# Assigned task:
Using the material below, print a verbatim copy of every line from the one containing "за дни сдачи" through the one containing "html: none ->", inclusive, and omit the pictures.

# Records shown:
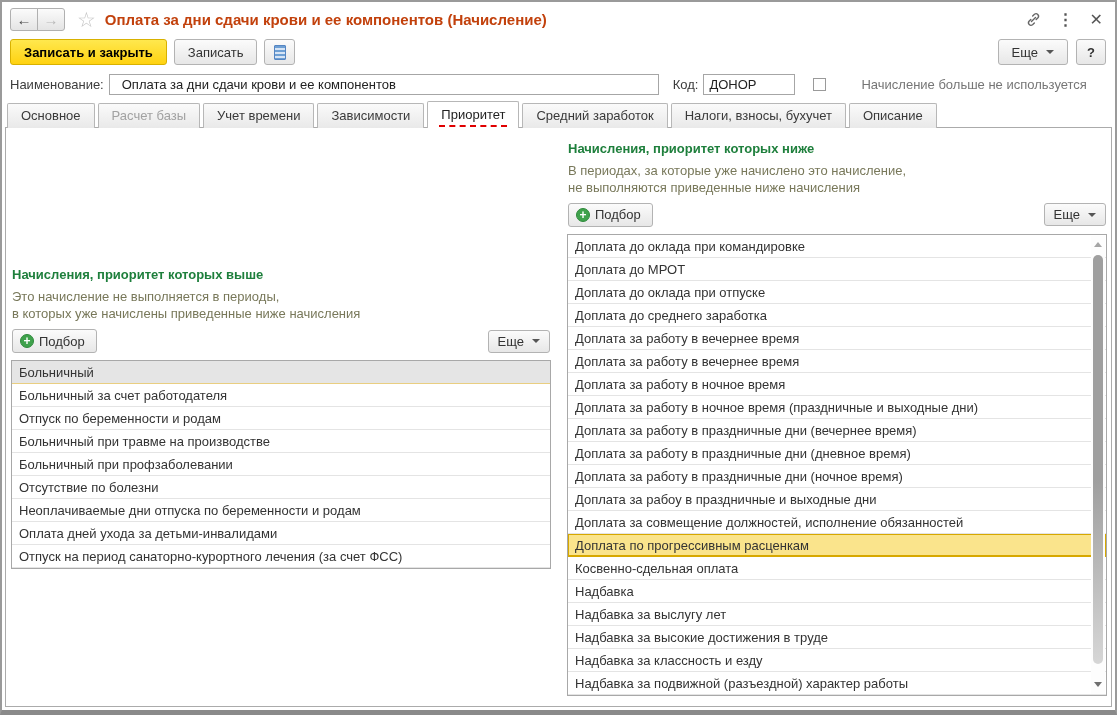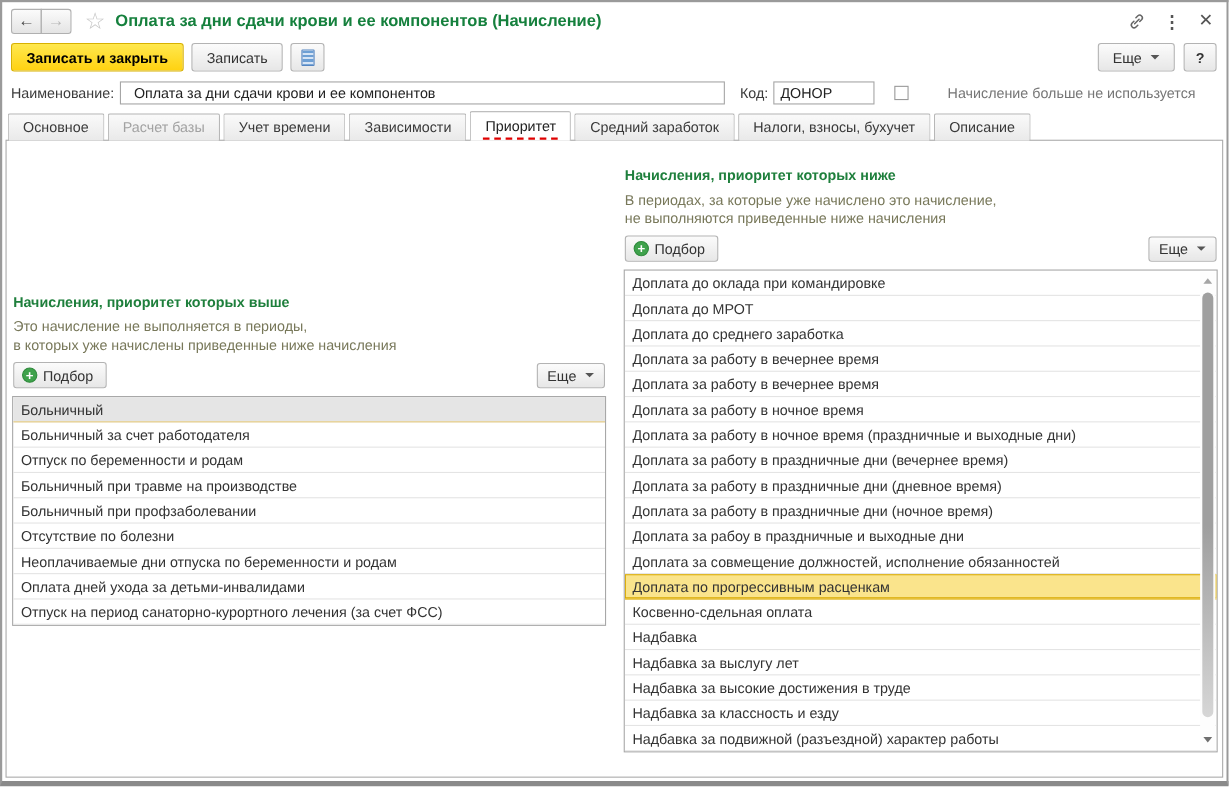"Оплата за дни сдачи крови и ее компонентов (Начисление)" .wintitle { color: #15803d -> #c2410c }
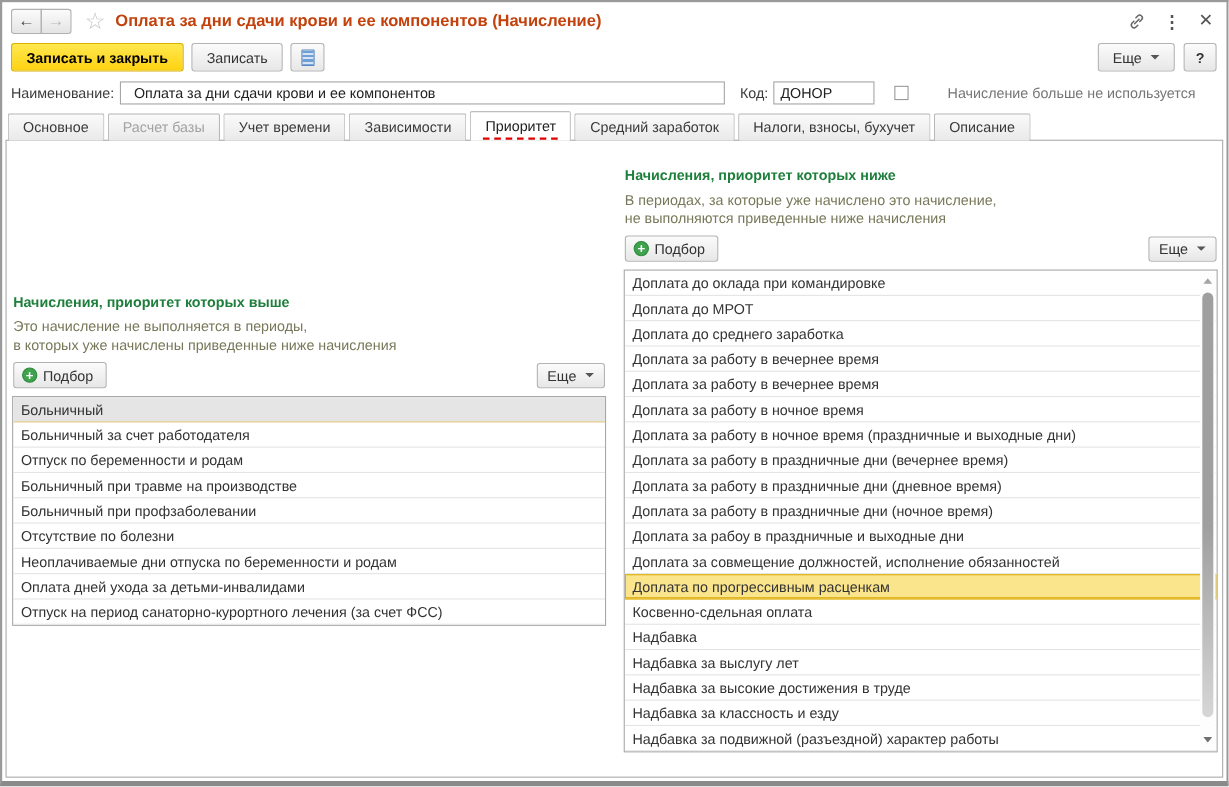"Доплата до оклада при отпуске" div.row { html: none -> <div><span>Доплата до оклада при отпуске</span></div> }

---

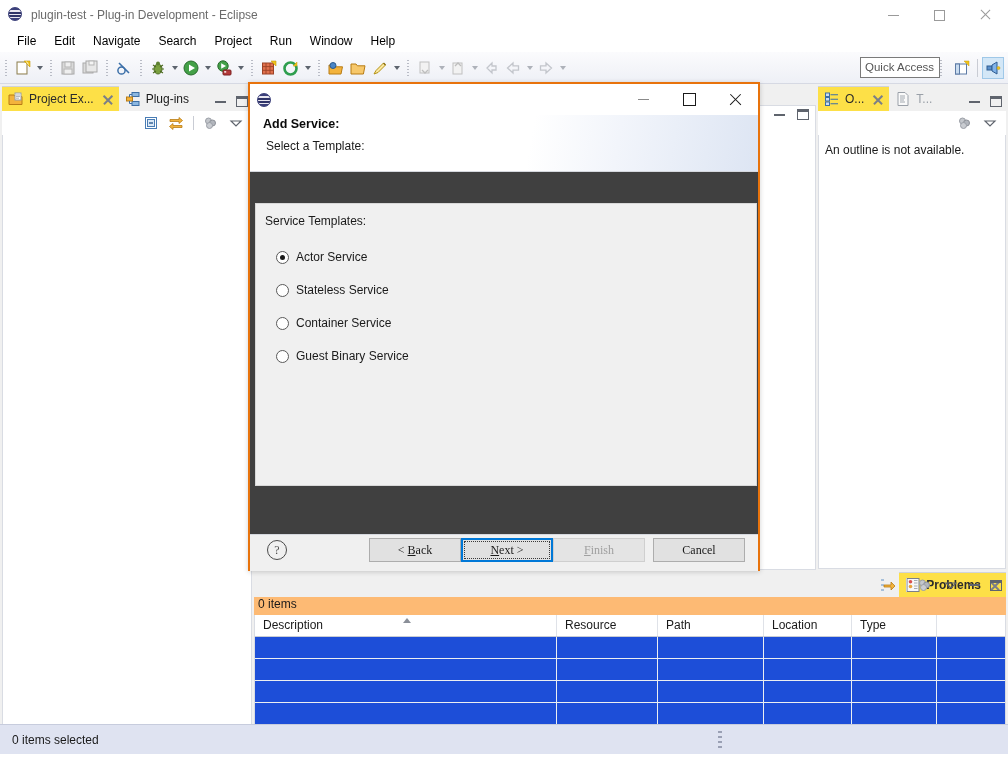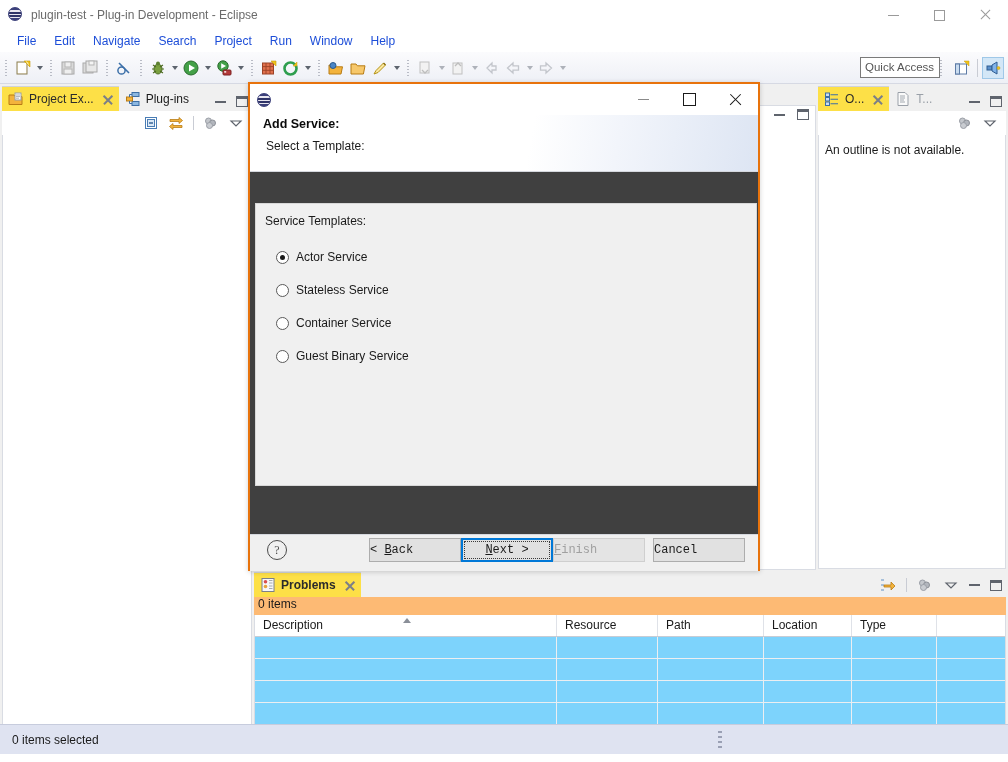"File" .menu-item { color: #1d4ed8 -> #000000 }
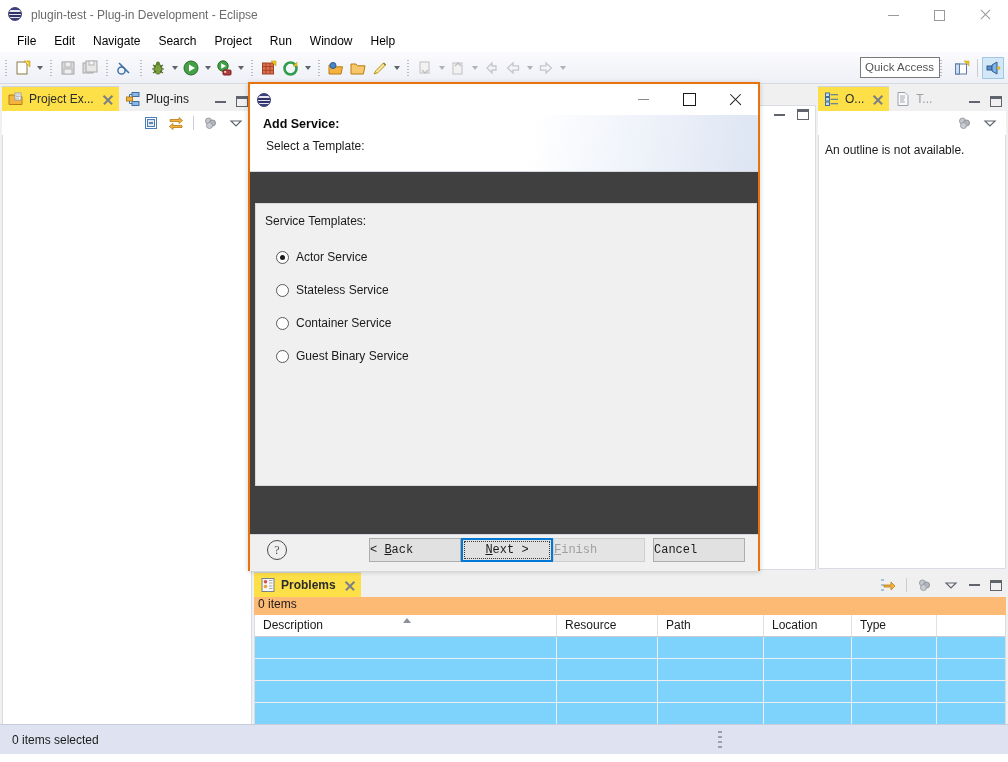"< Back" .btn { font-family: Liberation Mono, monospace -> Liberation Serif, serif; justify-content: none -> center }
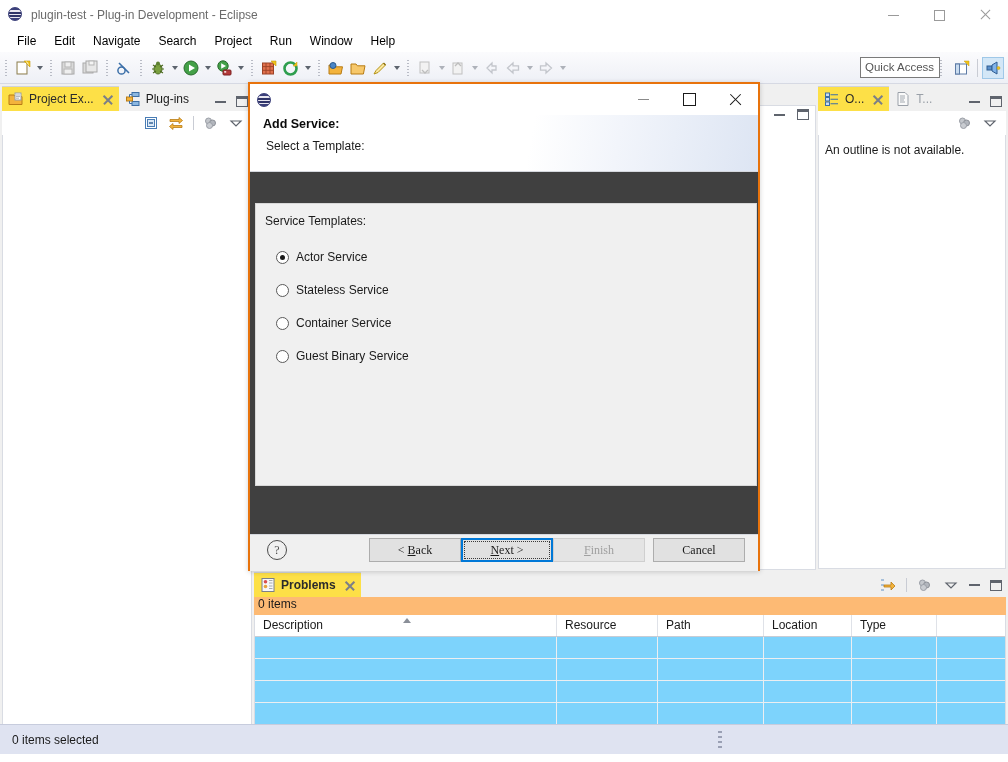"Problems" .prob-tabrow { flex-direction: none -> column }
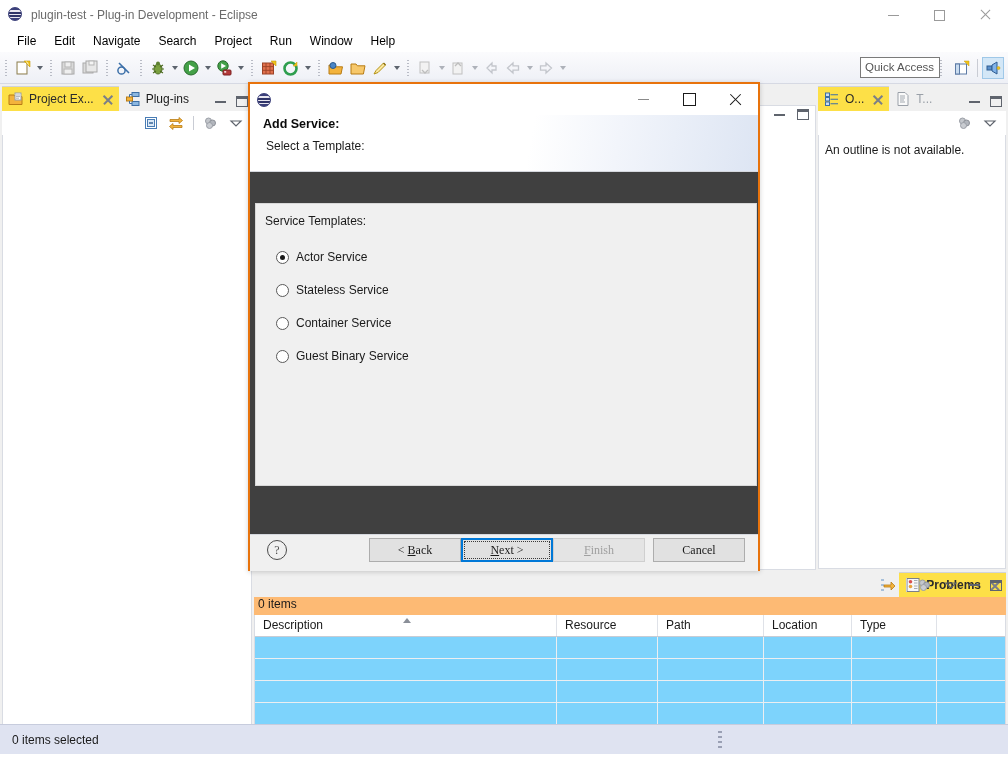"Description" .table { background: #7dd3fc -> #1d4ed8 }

# Solution for this task:
"Оплата за дни сдачи крови и ее компонентов (Начисление)" .wintitle { color: #15803d -> #c2410c }
"Доплата до оклада при отпуске" div.row { html: none -> <div><span>Доплата до оклада при отпуске</span></div> }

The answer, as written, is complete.